The Hypostatic Union is the bedrock. Without it, the Communication of Properties is impossible and nonsensical. If Christ were two separate persons (Nestorianism), you could never say "God died"—you could only say the "human person" died. The gospel would be lost.
The Test Case: The Angel of the LORD
This brings us to a glorious and mysterious part of the Old Testament: the "Angel of the LORD."
We often encounter a figure in the Old Testament who is called "the Angel of the LORD" (Genesis 16, Exodus 3, Judges 6) yet speaks as God, receives worship as God, and bears the very name of God. As Reformed Baptists, we rightly understand this to be a "Christophany"—a pre-incarnate appearance of the Son of God.
But here is the crucial question: When the Son of God appeared as an angel, did He become an angel?
The answer from Scripture is an emphatic No.
The Son of God appeared in the form or guise of an angel, just as He appeared to Moses in the form of a burning bush or to Abraham in the form of a man (Genesis 18). These were temporary manifestations, or "theophanies."
The Incarnation, however, was something entirely different and infinitely more profound. The Son of God did not just appear as a man; He became man.
Our own Confession (8.2) is precise about what nature He did take, stating He "take upon him man's nature, with all the essential properties and common infirmities thereof, yet without sin."
The reason for this specificity is made plain by the author of Hebrews, who draws the sharp contrast that our theological forefathers believed, even if they didn't include this specific quote in 8.2. Hebrews 2:16 says, "For surely it is not angels that he helps, but he helps the seed of Abraham." Therefore, as the text clearly implies, he took not on him the nature of angels; but he took on him the seed of Abraham.
Why There Is No "Angelic" Communication of Properties
Now we can see the vital distinction.
The Son of God did not enter into a Hypostatic Union with an angelic nature. He never "became" an angel. He never personally possessed a complete angelic nature in the same way He possesses His human nature.
Therefore, the Communicatio Idiomatum cannot apply.
Because there is no Hypostatic Union with an angelic nature:
- We can never say, "God the Son is a created spirit-being."
- We can never say, “God the Son has passions before the Incarnation.”
- We can never attribute any properties of an angelic nature to the person of the Son.

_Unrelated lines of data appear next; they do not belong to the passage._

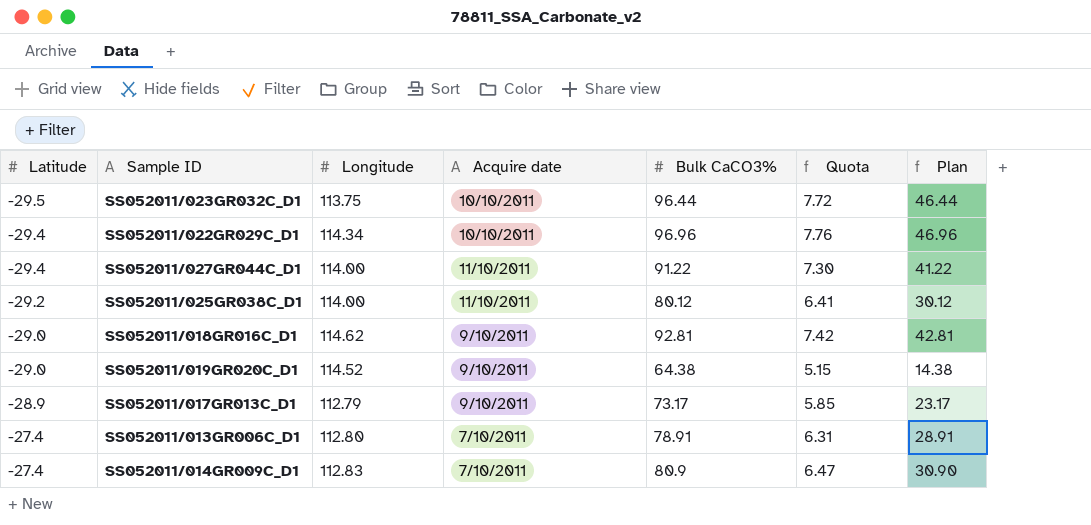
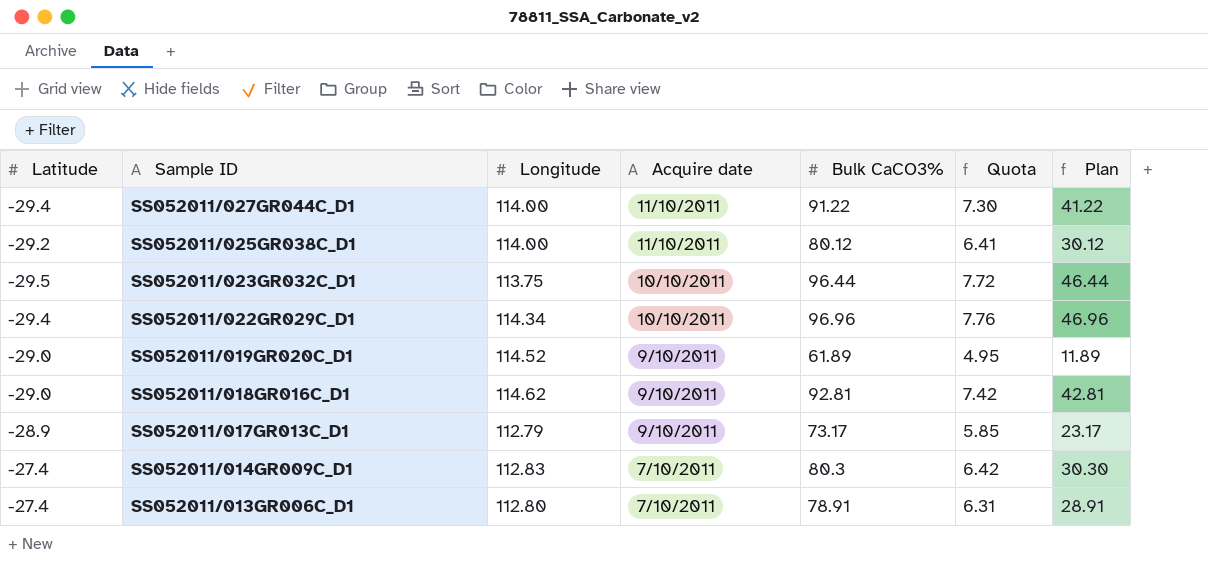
row order: Latitude ascending -> Sample ID descending
SS052011/019GR020C_D1 | Bulk CaCO3%: 64.38 -> 61.89
SS052011/019GR020C_D1 | Quota: 5.15 -> 4.95
SS052011/019GR020C_D1 | Plan: 14.38 -> 11.89
SS052011/014GR009C_D1 | Bulk CaCO3%: 80.9 -> 80.3
SS052011/014GR009C_D1 | Quota: 6.47 -> 6.42
SS052011/014GR009C_D1 | Plan: 30.90 -> 30.30

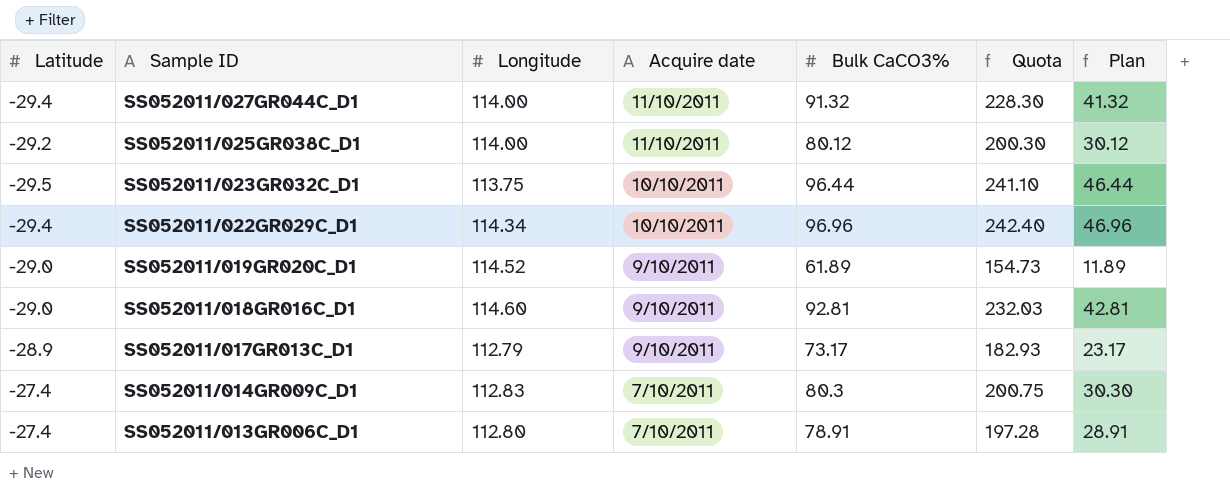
column Quota | formula: [Bulk CaCO3%] * 0.08 -> [Bulk CaCO3%] * 2.5
SS052011/027GR044C_D1 | Bulk CaCO3%: 91.22 -> 91.32
SS052011/027GR044C_D1 | Plan: 41.22 -> 41.32
SS052011/018GR016C_D1 | Longitude: 114.62 -> 114.60

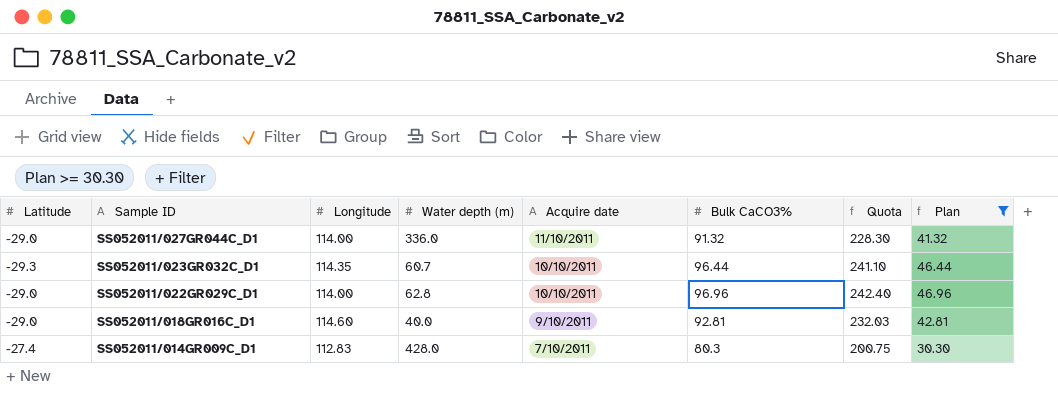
filter: none -> Plan >= 30.30
column Water depth (m) | position: none -> 4
SS052011/027GR044C_D1 | Latitude: -29.4 -> -29.0
SS052011/023GR032C_D1 | Latitude: -29.5 -> -29.3
SS052011/023GR032C_D1 | Longitude: 113.75 -> 114.35
SS052011/022GR029C_D1 | Latitude: -29.4 -> -29.0
SS052011/022GR029C_D1 | Longitude: 114.34 -> 114.00

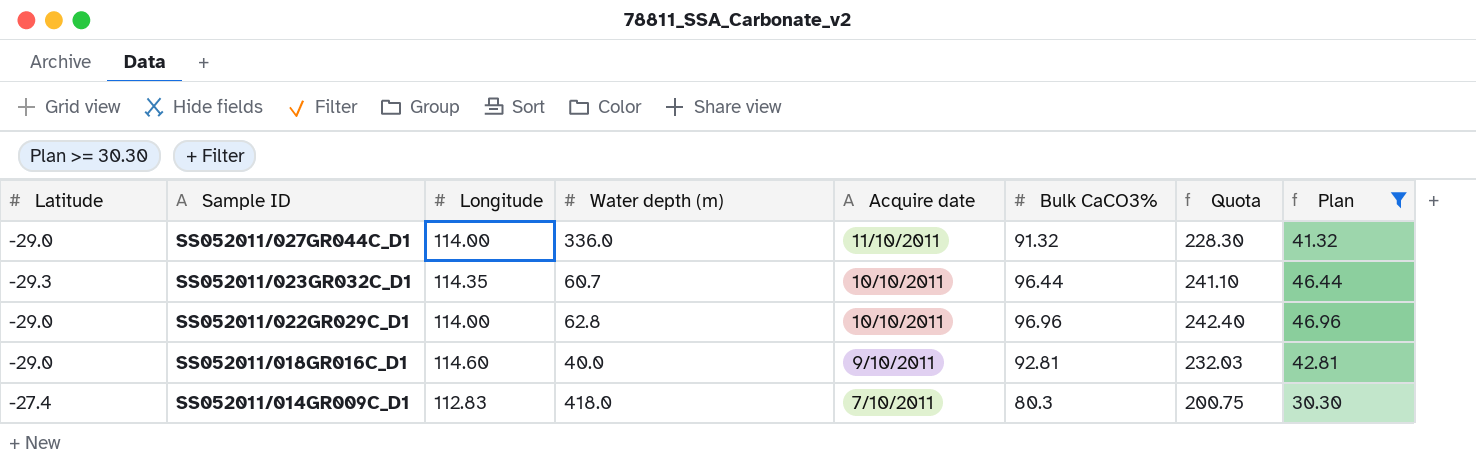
SS052011/014GR009C_D1 | Water depth (m): 428.0 -> 418.0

To do so would be a grievous error. He merely used the form of an angel as a temporary vessel for His appearance. He did not unite that form to His person.
We can, however, say:
- "God the Son was born."
- "God the Son was tempted."
- "God the Son shed His blood."
Why? Because He did enter into a Hypostatic Union with a human nature. He became man.
The Glory of Our High Priest
Do you see the glory in this? This isn't just "splitting hairs." This distinction makes the Incarnation the most unique and glorious event in history.
The Son of God did not become an angel to save angels. He became a man to save men.
He did not just visit our world in a temporary disguise. He bound Himself to our humanity forever. He became our kinsman, our brother, our representative. When He died, it was a real death in a real human nature, offered by a divine Person, and it is that and nothing less that saves us.
Any "Christology" less than Chalcedon fails. Any "union" less than the Hypostatic Union is insufficient. Only because our Lord is the true God-Man can He be the one mediator, our perfect High Priest, able to save to the uttermost those who draw near to God through Him.
Praise God for His indescribable gift!